Ich habe ein Programm geschrieben, dass ein Snooker Spieler begleitet und die Rechnugnen ausführt. Es ist ganz simpel und am Ende habe ich ein paar Variablen, die ich gerne vernünftig ausgeben würde. Also nicht in der Eingabekonsole sondern auf einer übersichtlichen Webpage, eben mit einem Applet falls das geht.

Im Moment nehme ich die Vorlage für ein Applet aus einem Buch (hab noch fast keine Ahnung) und ändere es ab.


Wie kann ich dem Applet die Variablen sichtbar machen oder gibt es eine andere Möglichkeit so etwas "schön" anzeigen zu lassen?


----------



## Beni (14. Feb 2006)

Du nimmst ein paar (J)Labels und übergibst den Text den du anzeigen willst mit "setText".
Die JLabels musst du natürlich zuerst der Oberfläche (dem Applet) hinzufügen.

Hier hat es ein paar Beispiele.


----------



## TheTricker (14. Feb 2006)

Danke für die schnelle Antwort. Ich weiß zwar noch nicht was Labels sind, aber ich werde es mal versuchen. Falls du noch mal 5 min Zeit hättest oder jemand anderes könnte er mir ja mal viell 2 Sätze mehr dazu schreiben, wer halt lust hat.
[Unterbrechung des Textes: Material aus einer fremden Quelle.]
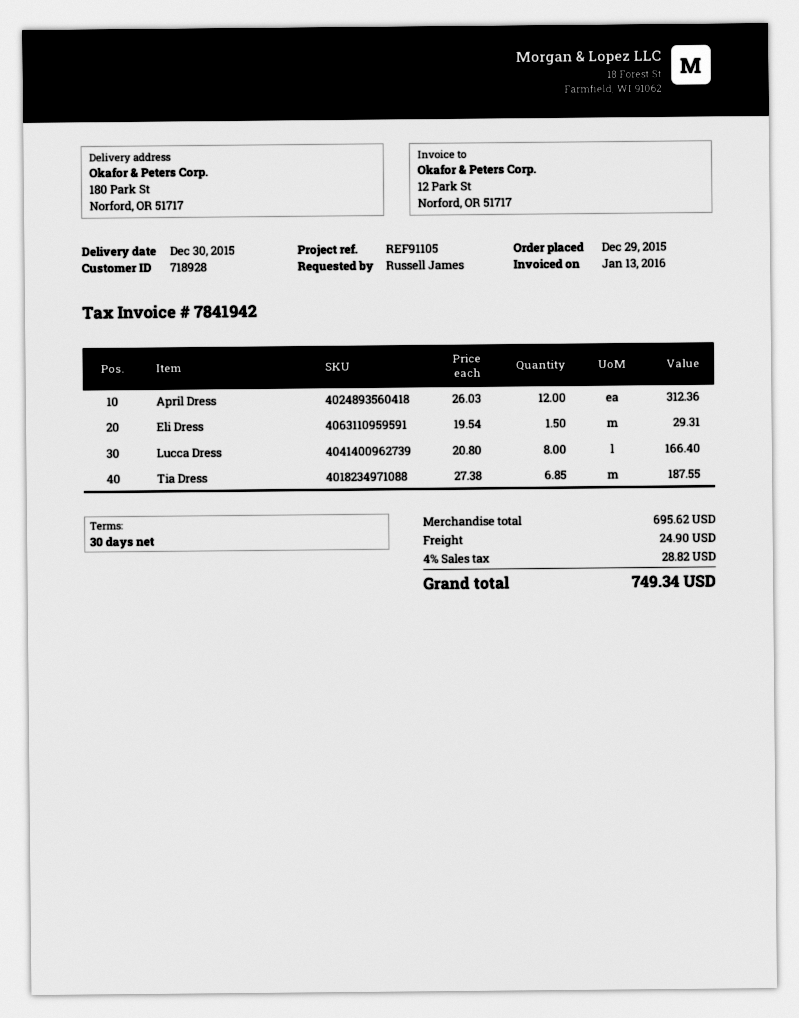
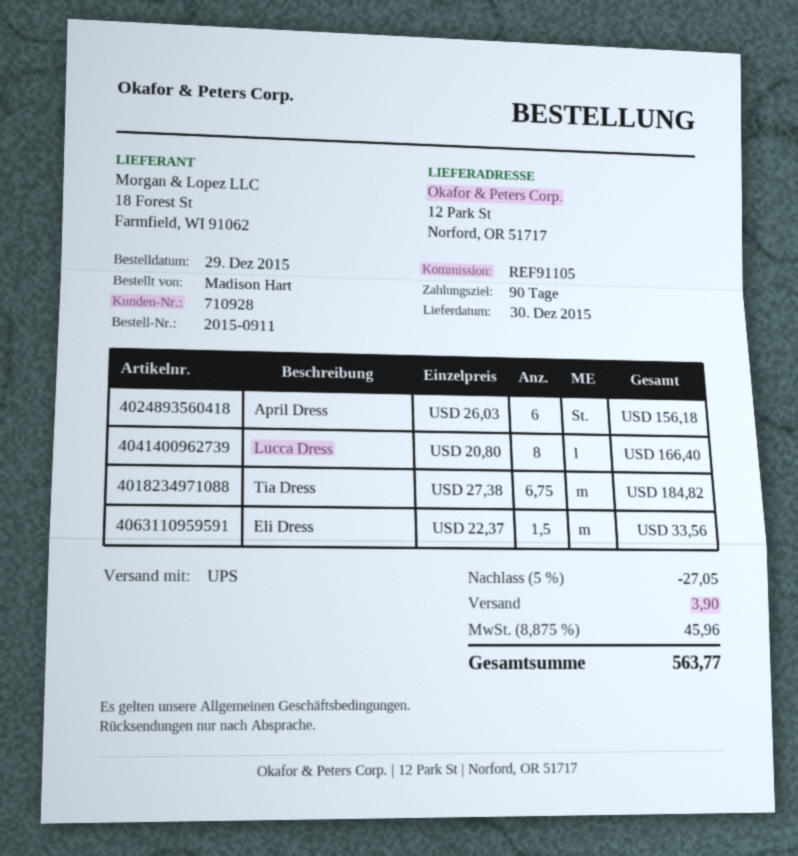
payment terms: 30 days -> 90 days
customer number: 718928 -> 710928
ordered by: Russell James -> Madison Hart
ship to: 180 Park St, Norford, OR 51717 -> 12 Park St, Norford, OR 51717
April Dress: 12 x 26.03 = 312.36 -> 6 x 26.03 = 156.18
Eli Dress: 1.5 x 19.54 = 29.31 -> 1.5 x 22.37 = 33.56
Tia Dress: 6.85 x 27.38 = 187.55 -> 6.75 x 27.38 = 184.82
discount: none -> 5% = 27.05
shipping: 24.90 -> 3.90
tax: 4% = 28.82 -> 8.875% = 45.96
total: 749.34 -> 563.77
Ansonsten melde ich mich wieder wenn ich gar nicht zurecht komme.


----------



## L-ectron-X (15. Feb 2006)

Label bzw. die Swing-Variante JLabel sind hauptsächlich dafür gedacht, Text darzustellen.
Ich habe mal für einen anderen Thread ein ganz simples Beispiel-Applet geschrieben:
http://people.freenet.de/java-forum/applets/thread_20614/
Das Ergebnis wird in einem Label dargestellt.


----------



## TheTricker (15. Feb 2006)

Das hört sich jetzt vielleicht komisch an, aber ich kann mit dem Programm noch nicht wirlich was anfangen. Ich werde mich jetzt mal durch die Label-Artikel meiner Bücher welzen..
Ein Label ist doch dazu da, ein "Lesezeichen" zu setzen und später wieder dorthin zurückzukehren oder nicht?


----------



## Beni (15. Feb 2006)

Nicht in diesem Zusammenhang. Hier ist mit Label die Klasse "java.awt.Label", bzw. "javax.swing.JLabel" gemeint. Und das ist eine Komponenten welche Text auf dem Bildschirm anzeigt.


----------



## TheTricker (15. Feb 2006)

Achso, Ok. Heißt das, ich muss praktisch ein Applet schreiben und dann JLabels einfügen?

Kann ich dann diesen JLabels Text aus anderen von mir erstellten Variablen zuweisen, wenn ja wie geht das?


----------



## MPW (15. Feb 2006)

Hm, also, ich weiss nicht, ob du schon den Unterschied zwischen Swing und AWT kennst, aber du kannst auf jeden Fall nicht beides mischen,

entweder JApplet mit JLabel
oder Applet mit Label

wuerde letzteres empfehlen, damit faengt man ueblicher Weise an...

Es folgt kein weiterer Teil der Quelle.